RECORDS FOR THE TASK:
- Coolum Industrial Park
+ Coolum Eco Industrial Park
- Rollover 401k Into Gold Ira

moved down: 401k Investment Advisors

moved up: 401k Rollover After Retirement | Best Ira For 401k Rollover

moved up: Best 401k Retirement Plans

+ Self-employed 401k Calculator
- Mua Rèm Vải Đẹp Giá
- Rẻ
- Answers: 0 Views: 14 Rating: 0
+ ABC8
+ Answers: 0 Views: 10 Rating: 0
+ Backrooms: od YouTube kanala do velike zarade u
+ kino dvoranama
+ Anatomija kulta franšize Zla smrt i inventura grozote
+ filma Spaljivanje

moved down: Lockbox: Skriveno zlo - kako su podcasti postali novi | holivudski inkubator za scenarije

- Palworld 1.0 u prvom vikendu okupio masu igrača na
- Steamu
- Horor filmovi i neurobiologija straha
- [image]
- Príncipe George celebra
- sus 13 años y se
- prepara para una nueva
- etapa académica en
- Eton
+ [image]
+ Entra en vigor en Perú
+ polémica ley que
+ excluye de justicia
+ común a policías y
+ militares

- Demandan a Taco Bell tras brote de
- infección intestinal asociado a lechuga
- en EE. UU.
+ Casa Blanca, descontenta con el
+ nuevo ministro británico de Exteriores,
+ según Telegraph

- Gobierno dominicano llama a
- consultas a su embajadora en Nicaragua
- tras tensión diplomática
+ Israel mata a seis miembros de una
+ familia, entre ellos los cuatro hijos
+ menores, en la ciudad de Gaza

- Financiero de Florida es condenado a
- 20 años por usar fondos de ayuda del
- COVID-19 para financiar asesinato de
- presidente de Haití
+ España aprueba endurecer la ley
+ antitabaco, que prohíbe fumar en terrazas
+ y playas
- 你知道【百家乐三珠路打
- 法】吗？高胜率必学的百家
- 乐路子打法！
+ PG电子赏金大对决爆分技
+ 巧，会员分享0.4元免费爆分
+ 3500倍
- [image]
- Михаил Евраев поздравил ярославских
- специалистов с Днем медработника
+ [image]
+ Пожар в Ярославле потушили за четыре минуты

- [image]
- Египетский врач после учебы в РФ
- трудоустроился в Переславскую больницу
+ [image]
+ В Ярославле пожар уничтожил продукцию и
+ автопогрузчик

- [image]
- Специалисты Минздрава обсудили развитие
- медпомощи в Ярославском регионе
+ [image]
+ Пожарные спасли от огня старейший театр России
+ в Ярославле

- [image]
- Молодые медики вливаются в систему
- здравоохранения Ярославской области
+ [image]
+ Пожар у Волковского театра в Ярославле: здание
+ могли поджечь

PROBLEM DETAILS: Everything from the line containing "- Palworld 1.0" through the last line of the records must be given again exactly; leave out all other lines.

OUTPUT OF THE EXERCISE:
- Palworld 1.0 u prvom vikendu okupio masu igrača na
- Steamu
- Horor filmovi i neurobiologija straha
- [image]
- Príncipe George celebra
- sus 13 años y se
- prepara para una nueva
- etapa académica en
- Eton
+ [image]
+ Entra en vigor en Perú
+ polémica ley que
+ excluye de justicia
+ común a policías y
+ militares

- Demandan a Taco Bell tras brote de
- infección intestinal asociado a lechuga
- en EE. UU.
+ Casa Blanca, descontenta con el
+ nuevo ministro británico de Exteriores,
+ según Telegraph

- Gobierno dominicano llama a
- consultas a su embajadora en Nicaragua
- tras tensión diplomática
+ Israel mata a seis miembros de una
+ familia, entre ellos los cuatro hijos
+ menores, en la ciudad de Gaza

- Financiero de Florida es condenado a
- 20 años por usar fondos de ayuda del
- COVID-19 para financiar asesinato de
- presidente de Haití
+ España aprueba endurecer la ley
+ antitabaco, que prohíbe fumar en terrazas
+ y playas
- 你知道【百家乐三珠路打
- 法】吗？高胜率必学的百家
- 乐路子打法！
+ PG电子赏金大对决爆分技
+ 巧，会员分享0.4元免费爆分
+ 3500倍
- [image]
- Михаил Евраев поздравил ярославских
- специалистов с Днем медработника
+ [image]
+ Пожар в Ярославле потушили за четыре минуты

- [image]
- Египетский врач после учебы в РФ
- трудоустроился в Переславскую больницу
+ [image]
+ В Ярославле пожар уничтожил продукцию и
+ автопогрузчик

- [image]
- Специалисты Минздрава обсудили развитие
- медпомощи в Ярославском регионе
+ [image]
+ Пожарные спасли от огня старейший театр России
+ в Ярославле

- [image]
- Молодые медики вливаются в систему
- здравоохранения Ярославской области
+ [image]
+ Пожар у Волковского театра в Ярославле: здание
+ могли поджечь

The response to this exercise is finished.